This is an American sci-fi film that screams its hopeful arthouse credentials.
Around debuting writer-director Andrew Niccol (who wrote The Truman Show, 1998), it assembles Kieslowski's cinematographer (Slawomir Idziak), Greenaway's production designer (Jan Roelfs) and that minimalist composer supreme, Michael Nyman.
The team may be excessively calculated to impress, but one thing is irrefutable: in 1997, the year of Men in Black and Event Horizon, a low-key, futuristic film with serious thematic intentions is a welcome rarity.
Gattaca is not an action-driven or special effects-riddled piece. It looks back to such solemn, mysterious exercises in the SF genre as Alphaville (1965), Solaris (1972) and Blade Runner (1982) – and it does a decent job of honouring this largely lost tradition.
The plot hinges on ambiguities of personal identity in a future where genetic engineering has become the social norm. Vincent (Ethan Hawke), being a mere human with biological flaws, is part of an 'In-Valid' underclass.
But Vincent dreams of flying to the stars, alongside those citizens chosen and pre-programmed for the job. So he trains and manipulates his body to trick the system, while changing places with the injured, tormented Jerome (Jude Law).
He also attempts to stir the heart of a frosty co-worker, Irene. The casting of Uma Thurman in this part, with her slightly alien, too-perfect looks, is a brilliant stroke, reminiscent of Tilda Swinton's role in another art sci-fi movie about identity, Peter Wollen's Friendship's Death (1987). (The film also boasts some amusing and nutty cameos from the likes of Ernest Borgnine and Gore Vidal.)

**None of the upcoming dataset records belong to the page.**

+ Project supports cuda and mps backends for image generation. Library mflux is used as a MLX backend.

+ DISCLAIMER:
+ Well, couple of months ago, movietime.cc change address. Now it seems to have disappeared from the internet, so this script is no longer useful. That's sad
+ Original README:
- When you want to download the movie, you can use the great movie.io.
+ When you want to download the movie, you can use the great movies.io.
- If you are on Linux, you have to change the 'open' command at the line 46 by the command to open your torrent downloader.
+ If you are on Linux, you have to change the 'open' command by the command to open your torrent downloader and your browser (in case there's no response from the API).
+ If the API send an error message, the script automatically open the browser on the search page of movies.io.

Vincent's subterfuge becomes even more stressful when cops start combing the workplace in search of a murderer. The film becomes something of a mystery-thriller at this point – but, as with the action element, the suspense and intrigue components are kept attenuated, even discreet.
There are few surprises here; the fable of individual, human frailty pitted against a totalitarian system is familiar from such movies as George Lucas's THX-1138 (1971) and its many literary precedents.
But Gattaca is compelling and taut in its own quiet way, and its aesthetic meshing of colour filters, wide-open design and hypnotic musical riffs is very pleasing.